Typically, when you enter your information for the ACA plan, if your income is within certain thresholds, you may also be eligible for Medicaid. Medicaid is health care coverage for people who meet the requirements of having an income that is below a certain limit. In some cases, you may also be eligible for Medicaid if you are pregnant or if you are caring for a young child. You may also qualify for Medicaid if you have certain types of disabilities. If you have Medicaid, it will typically pay for rehab at no cost to you.
If you are 65 or over and have paid Medicare taxes for at least 10 years, or have a spouse that paid into the program, you are likely to qualify for Medicare. Medicare usually does not charge a premium or a fee to have coverage, although you may pay a copay for most services, similar to private health insurance. Medicare is also available to some people on disability and with certain medical conditions. Checking your eligibility for both Medicaid and Medicare is important to help you determine if you qualify.

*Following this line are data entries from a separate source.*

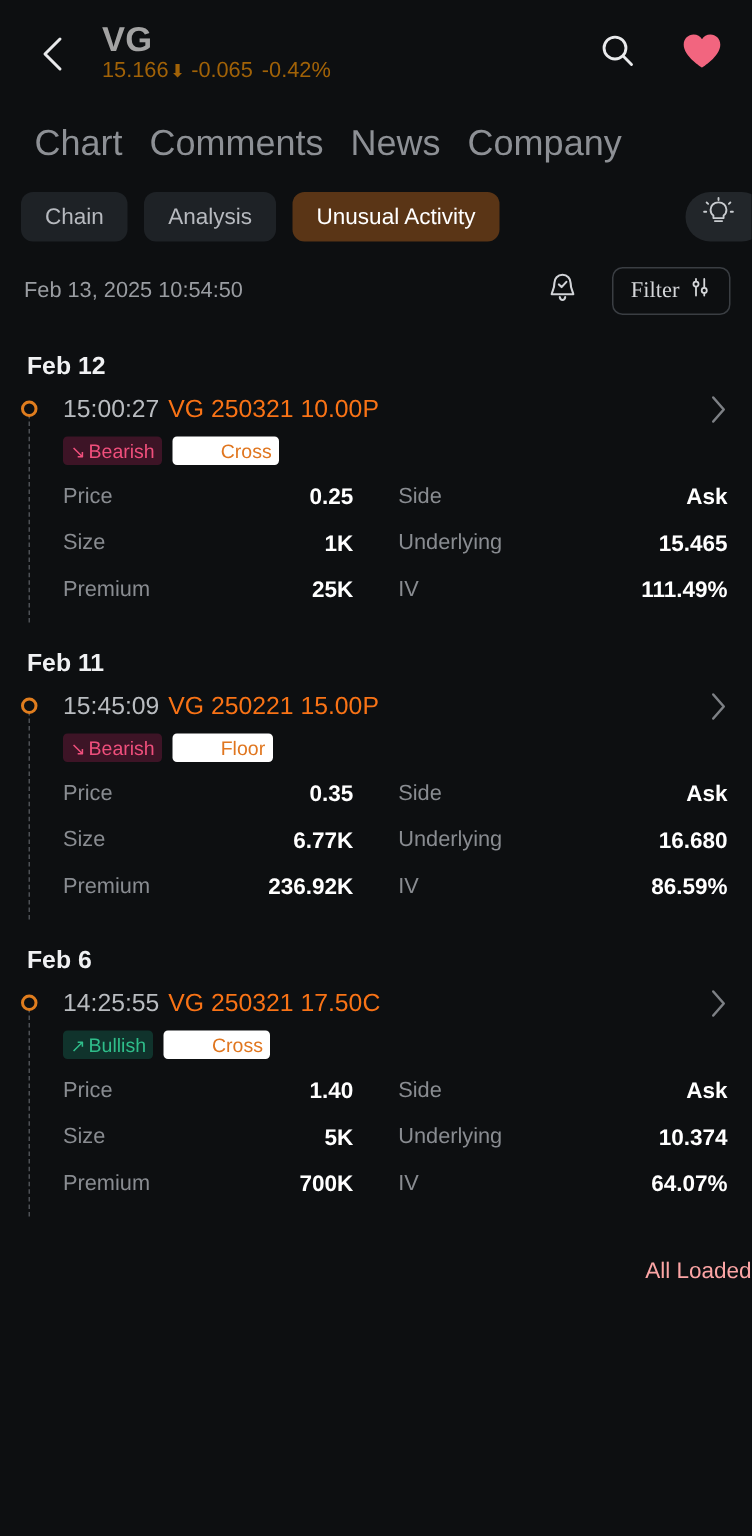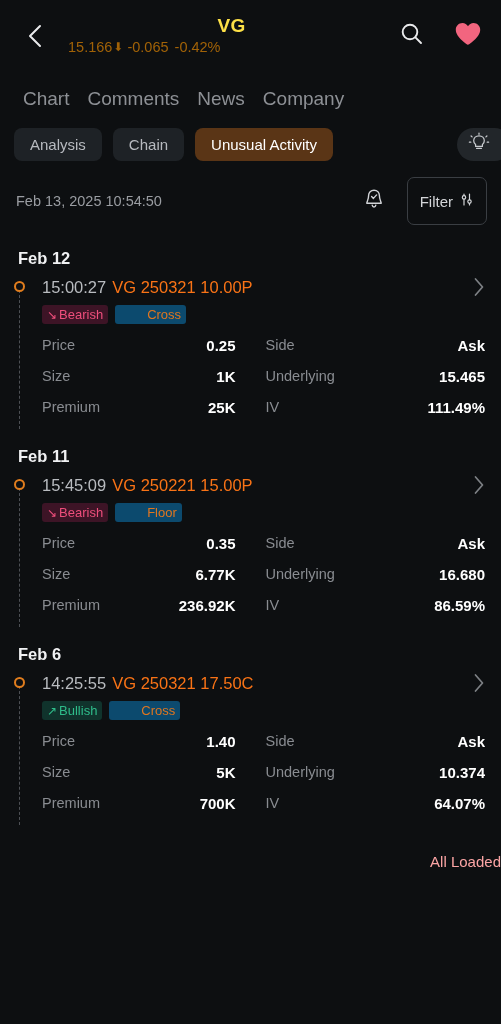--- a/index.html
+++ b/index.html
@@ -10,31 +10,31 @@
     -webkit-font-smoothing:antialiased;
     overflow:hidden;
   }
   body { position:relative; }
 
   
   .appbar { height:72px; display:flex; align-items:center; padding:0 16px; }
   .back-btn { width:38px; height:38px; display:flex; align-items:center; justify-content:center; flex:0 0 auto; }
   .back-btn svg { display:block; }
   .sym-block { margin-left:14px; flex:1 1 auto; min-width:0; }
-  .sym-name { font-size:19px; font-weight:700; color:#fde047; letter-spacing:.2px; line-height:22px;text-align:center; }
+  .sym-name { font-size:23px; font-weight:700; color:#a3a3a3; letter-spacing:.2px; line-height:22px; }
   .sym-quote { margin-top:1px; font-size:14.5px; color:#a16207; line-height:19px; white-space:nowrap; display:flex; align-items:center; }
   .sym-quote .q-last { font-weight:400; }
   .sym-quote .q-arrow { font-size:12px; margin:0 4px 0 1px; }
   .sym-quote .q-chg { margin-right:6px; }
   .appbar-actions { display:flex; align-items:center; gap:22px; flex:0 0 auto; }
   .icon-btn { width:34px; height:34px; display:flex; align-items:center; justify-content:center; }
 
   
   .tabs { display:flex; align-items:flex-end; padding:0 14px; height:44px; gap:0; }
-  .tab { position:relative; font-size:19px; color:#8d9095; padding:0 9px 6px 9px; white-space:nowrap; }
+  .tab { position:relative; font-size:24px; color:#8d9095; padding:0 9px 6px 9px; white-space:nowrap; }
   .tab.active { color:#ffffff; font-weight:700; font-style:italic; }
   .tab .tab-underline {
     position:absolute; left:6px; right:2px; bottom:0px; height:5px; border-radius:1px;
     background:linear-gradient(90deg,#f2892c 0%,#cf6a1d 45%,#4a2a10 100%);
     transform:skewX(-12deg);
   }
 
   
   .chips-row { display:flex; align-items:center; gap:11px; padding:12px 14px 0 14px; position:relative; }
   .chip {
@@ -46,22 +46,22 @@
     position:absolute; right:-10px; top:12px; width:54px; height:33px;
     border-radius:17px; background:#22262a; display:flex; align-items:center; justify-content:center;
     padding-right:10px;
   }
 
   
   .meta-row { display:flex; align-items:center; padding:16px 14px 0 16px; }
   .meta-time { font-size:14.5px; color:#9a9da2; flex:1 1 auto; }
   .bell-btn { width:34px; height:34px; display:flex; align-items:center; justify-content:center; margin-right:16px; }
   .filter-btn {
-    height:48px; border:1px solid #3a3e43; border-radius:7px; display:flex; align-items:center;
-    gap:6px; padding:0 12px; color:#d4d6d9; font-size:15px;
+    height:32px; border:1px solid #3a3e43; border-radius:7px; display:flex; align-items:center;
+    gap:6px; padding:0 12px; color:#d4d6d9; font-size:15px;font-family:Liberation Serif, serif;
   }
 
   
   .list { padding:0 0 0 0; }
   .group { padding:0 16px; }
   .group-date { font-size:16.5px; font-weight:700; color:#f0f1f3; padding:24px 0 8px 2px; }
 
   .entry { position:relative; padding-left:26px; }
   .entry .rail {
     position:absolute; left:3px; top:14px; bottom:-6px; width:0;
@@ -75,21 +75,21 @@
   .entry-title { font-size:16.5px; line-height:22px; flex:1 1 auto; white-space:nowrap; }
   .entry-title .t-time { color:#b9bcc0; font-weight:400;margin-top:32px; }
   .entry-title .t-contract { color:#f97316; font-weight:400; margin-left:6px; }
   .chev { color:#7d8085; flex:0 0 auto; display:flex; align-items:center; }
 
   .tags { display:flex; gap:7px; margin-top:7px; }
   .tag { height:19px; border-radius:3px; display:flex; align-items:center; padding:0 5px; font-size:13px; white-space:nowrap; }
   .tag .tag-glyph { font-size:12px; margin-right:2px; display:inline-flex; }
   .tag.bearish { background:#3d1426; color:#ef4f7c; }
   .tag.bullish { background:#10332c; color:#2fbd8a; }
-  .tag.venue   { background:#0c4a6e; color:#e0761f;padding-left:32px; }
+  .tag.venue   { background:#ffffff; color:#e0761f;padding-left:32px; }
 
   .details { margin-top:6px; }
   .drow { display:flex; height:31px; align-items:center; }
   .dcell { display:flex; flex:1 1 50%; min-width:0; }
   .dlabel { font-size:14.5px; color:#898c91; flex:1 1 auto; }
   .dvalue { font-size:15px; color:#ffffff; font-weight:700; text-align:right; white-space:nowrap; }
   .dcell.col-left { padding-right:28px; }
   .dcell.col-right { padding-left:2px; }
 
   .footer-note { text-align:right; font-size:15px; color:#fca5a5; padding:34px 0 20px 0; }
@@ -145,24 +145,24 @@
   <div class="tab">
     <span>News</span>
   </div>
   <div class="tab">
     <span>Company</span>
   </div>
 </div>
 
 <div class="chips-row">
   <div class="chip">
+    <span>Chain</span>
+  </div>
+  <div class="chip">
     <span>Analysis</span>
-  </div>
-  <div class="chip">
-    <span>Chain</span>
   </div>
   <div class="chip active">
     <span>Unusual Activity</span>
   </div>
 
   <div class="bulb-pill">
     <span>
       <svg width="22" height="22" viewBox="0 0 22 22" fill="none">
         <path d="M7.6 12.6 C6.4 11.7 5.7 10.3 5.7 8.8 C5.7 6 7.9 3.9 11 3.9 C14.1 3.9 16.3 6 16.3 8.8 C16.3 10.3 15.6 11.7 14.4 12.6 L14.4 14.4 L7.6 14.4 Z" stroke="#c9ccd0" stroke-width="1.25" stroke-linejoin="round"></path>
         <path d="M8.6 16.4 L13.4 16.4" stroke="#c9ccd0" stroke-width="1.25" stroke-linecap="round"></path>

If you do not have private insurance or qualify for ACA plans, Medicare, or Medicaid, your other options are to pay out-of-pocket for rehab or get a loan. You may be able to borrow money from friends or family or get a loan through a company such as Carecredit. You may be able to work out a payment plan with the rehab center. Some rehab programs offer sliding scales, which base charges on your income.
Compare Rehab Centers & Make a Decision
Now that you have information to consider in choosing a rehab that is best for you, it is time to compare facilities and weigh all the factors. Talk to treatment professionals and list the factors that you want to consider in choosing a rehab. You will probably not get everything you want but picking the best rehab for you requires that you determine what factors are most important to you.